We have used the loss function to estimate the degree of inconsistency between the predicted value of the model and the true value. The smaller the loss function, the better is the robustness of the model. In the classification problem of machine learning, sigmoid and softmax are activation functions often used in the output layer of the neural network. They are functions used for binary and multi-class classification, but sigmoid can also be used for multi-class. The difference is that multiple classes in sigmoid may mutually overlap, softmax must be based on the premise of various types of mutual exclusion, and the sum of the probability of each category is one. Binary cross-entropy and categorical cross-entropy are the loss functions corresponding to sigmoid and softmax. In this work, sigmoid was employed as the activation function and the binary cross-entropy was employed as the loss function for multi-labels classification, which trains model fast and requires less memory:

$$BCE\left(x\right)=-\frac{1}{m}{\displaystyle \sum }_{i=1}^m{y}_i\log f_i\left(x\right)+\left(1-y_i\right)\log \left(1-f_i\left(x\right)\right)$$

(1)

where x is the input sample, m is the total number of training data, y is the real label corresponding to the ith category, and f is the corresponding model output value.

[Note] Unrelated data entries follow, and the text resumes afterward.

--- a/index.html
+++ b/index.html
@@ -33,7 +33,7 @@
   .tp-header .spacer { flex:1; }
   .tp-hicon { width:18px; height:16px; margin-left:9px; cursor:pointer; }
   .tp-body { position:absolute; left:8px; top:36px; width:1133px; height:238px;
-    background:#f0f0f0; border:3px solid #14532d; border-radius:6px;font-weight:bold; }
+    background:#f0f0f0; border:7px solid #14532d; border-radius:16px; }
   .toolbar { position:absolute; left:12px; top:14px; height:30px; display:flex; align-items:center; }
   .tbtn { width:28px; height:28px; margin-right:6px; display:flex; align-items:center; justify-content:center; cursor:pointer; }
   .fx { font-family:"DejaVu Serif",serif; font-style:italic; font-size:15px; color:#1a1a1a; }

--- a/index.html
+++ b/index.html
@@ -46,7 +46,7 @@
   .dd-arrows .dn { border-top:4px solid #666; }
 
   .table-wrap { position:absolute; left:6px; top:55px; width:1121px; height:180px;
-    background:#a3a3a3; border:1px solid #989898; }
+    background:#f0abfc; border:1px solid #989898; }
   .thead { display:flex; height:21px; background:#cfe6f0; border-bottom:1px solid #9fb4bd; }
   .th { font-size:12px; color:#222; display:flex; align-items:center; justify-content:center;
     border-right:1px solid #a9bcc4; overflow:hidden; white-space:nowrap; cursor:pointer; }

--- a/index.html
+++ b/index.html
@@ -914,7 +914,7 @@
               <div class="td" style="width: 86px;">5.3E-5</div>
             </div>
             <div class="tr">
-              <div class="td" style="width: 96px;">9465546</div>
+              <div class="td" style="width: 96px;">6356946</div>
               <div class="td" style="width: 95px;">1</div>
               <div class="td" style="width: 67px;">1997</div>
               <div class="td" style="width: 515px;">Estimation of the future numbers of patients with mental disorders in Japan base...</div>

Since the output of each label is assumed to be independent, the common configuration of multi-labels binary classification is BCE and sigmoid activation function. Each category output is a probability in the range of zero to one and corresponds to a sigmoid. Adam algorithm is used as the optimizer to iteratively update neural network weights based on the training data. The main advantage of Adam is that after the offset correction, each iteration learning rate has a certain range, which makes the parameters relatively stable. After 100 epochs of training, the accuracy, recall, and precision on the test set of each model for target compounds detection are shown in

Table 1. Accuracy(A)/recall(R)/precision(P) for the five models.

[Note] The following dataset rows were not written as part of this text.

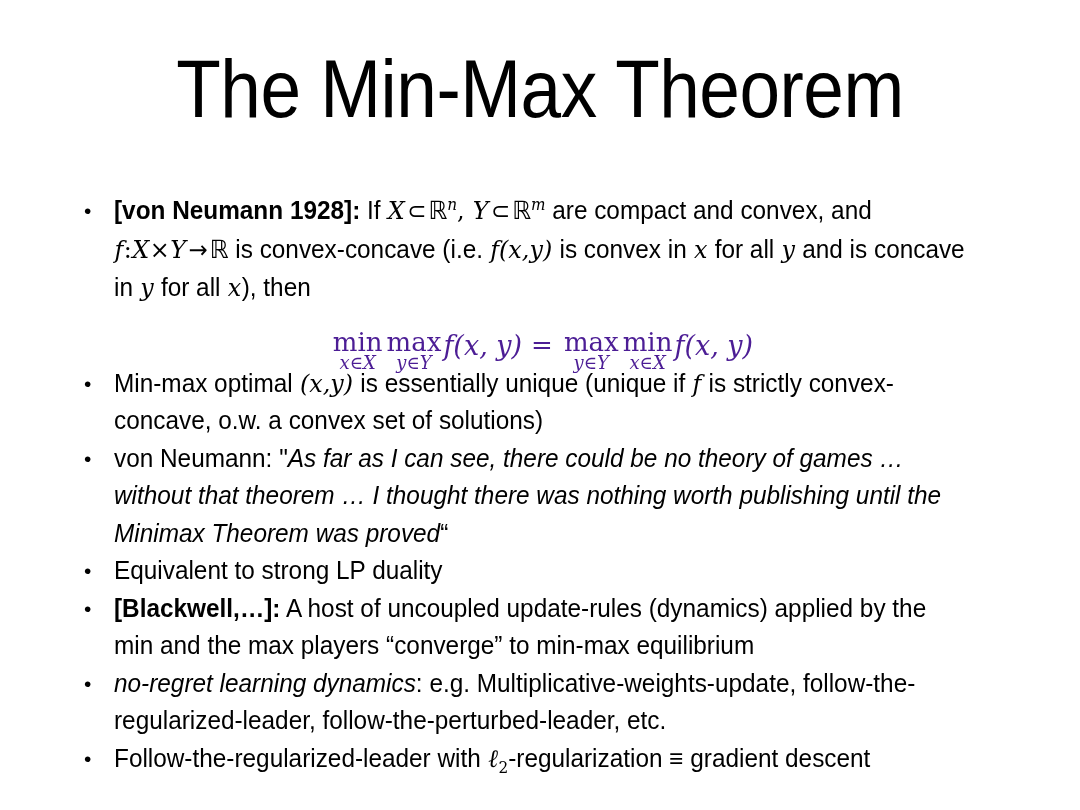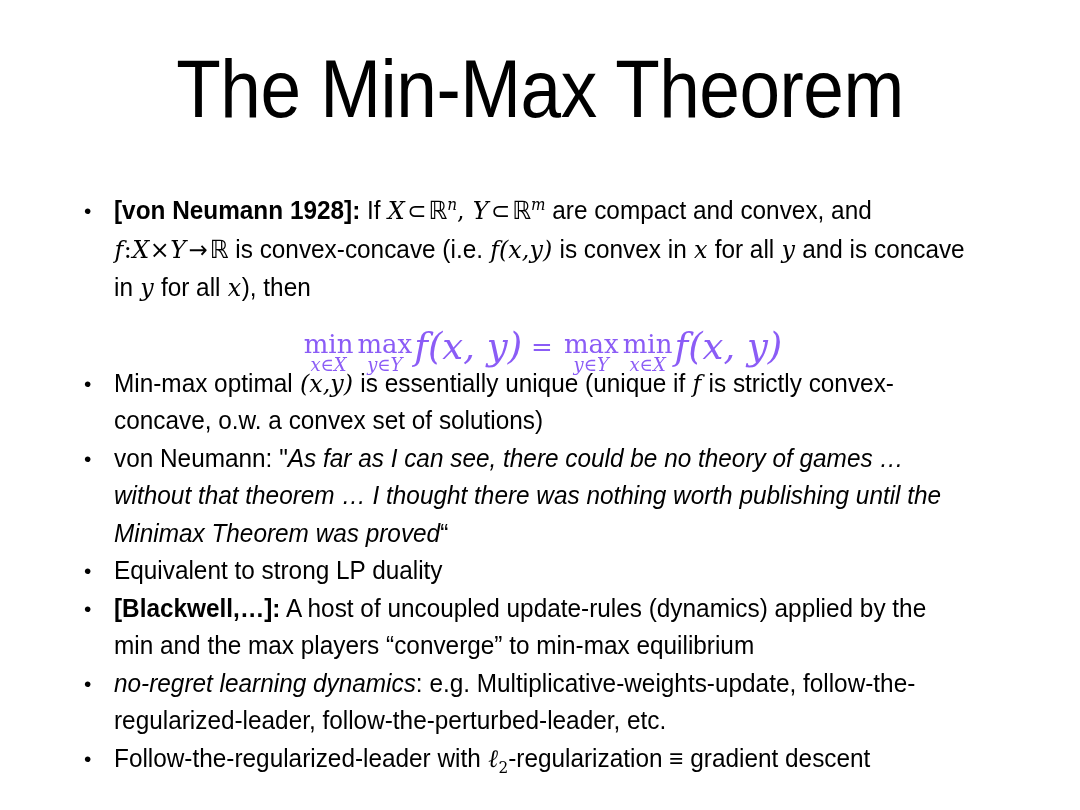--- a/index.html
+++ b/index.html
@@ -126,7 +126,7 @@
     text-align: center;
     font-family: "DejaVu Serif", "Liberation Serif", serif;
     font-size: 26px;
-    color: #8b5cf6;
+    color: #4c1d95;
     white-space: nowrap;
   }
   .eq-inner {

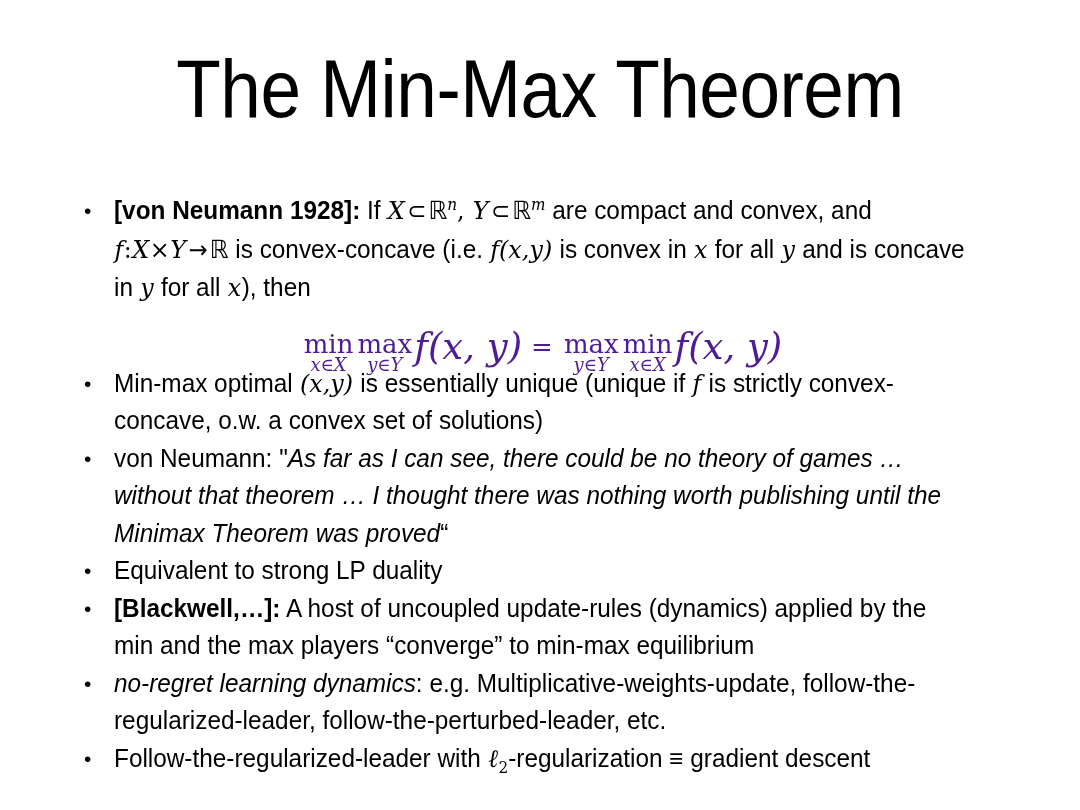--- a/index.html
+++ b/index.html
@@ -156,7 +156,7 @@
   }
   .eq-f {
     font-style: italic;
-    font-size: 37px;
+    font-size: 27px;
     vertical-align: middle;
     position: relative;
     top: -2px;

Number	PCA + SVM			DNN			CNN			LSTM			XGBoost
	A	R	P	A	R	P	A	R	P	A	R	P	A	R	P
1a	0.93	0.55	0.73	0.97	0.83	0.61	0.99	0.89	0.67	0.95	0.39	0.87	0.98	0.72	0.64
2b	0.93	0.56	0.74	0.95	0.86	0.51	0.97	0.87	0.64	0.94	0.37	0.84	0.97	0.70	0.62
3c	0.92	0.54	0.74	0.94	0.88	0.48	0.95	0.87	0.62	0.91	0.36	0.82	0.94	0.67	0.60
4d	0.90	0.50	0.75	0.92	0.84	0.49	0.94	0.86	0.60	0.90	0.34	0.78	0.88	0.62	0.58

1^a: MS data without noise; 2^b: MS data with noise (average intensity = 1, variance = 0.2); 3^c: MS data with noise (average intensity = 4, variance = 0.8); 4^d: MS data with noise (average intensity = 8, variance = 1.6).

.

As a result, all five machine learning models could achieve high accuracy for detecting multiple target compounds in the overlapping samples. It was indicated that they could learn features effectively from raw MS data directly. The results obtained by neural networks are often not labels such as zero or one, but they can obtain classification results such as 0.5, 0, 8. Therefore we should choose a threshold. When the result is more than the threshold, the predicted value is judged as one; when the result is less than or equal to threshold, the predicted value is judged as zero. Increasing the threshold, we will be more confident in the predicted value, which increases the precision. But this will reduce the recall. If the threshold is reduced, the number of true examples missed by the model will decrease, and the recall will increase. Here we chose 0.5 as a threshold. No matter how strong the noise was, CNN always achieved higher accuracy than the other two models. In fact, when average intensity of noise was 4 and variance is 0.8, most information of low intensity had been covered by noise. Because of good adaptive and outlier processing, CNN has the best performance of extracting features. Furthermore, for target compounds detection, the recall is the more important indicator. The recall reflects the correctly predicted components (true positive) accounts for the proportion of all components that should be predicted (true positive and true negative). Although it seems that the precision of PCA+SVM is not too low, the performance of PCA + SVM is much lower than neural networks. Because the PCA + SVM model predicts a large number of samples with positive labels as false (it does not detect the presence of compounds), it has much poorer recall performance than DNN and CNN. The precision of LSTM is high but the recall is low, it means the threshold should be reduced. XGBoost also seems to be a passable method. For further observation, we use the receiver operating characteristic (ROC) curve to evaluate the discriminative ability of the models [22]. The comparison of the ROC curves (MS data with noise that average intensity is 1 and variance is 0.2) for five models is shown in Figure 1.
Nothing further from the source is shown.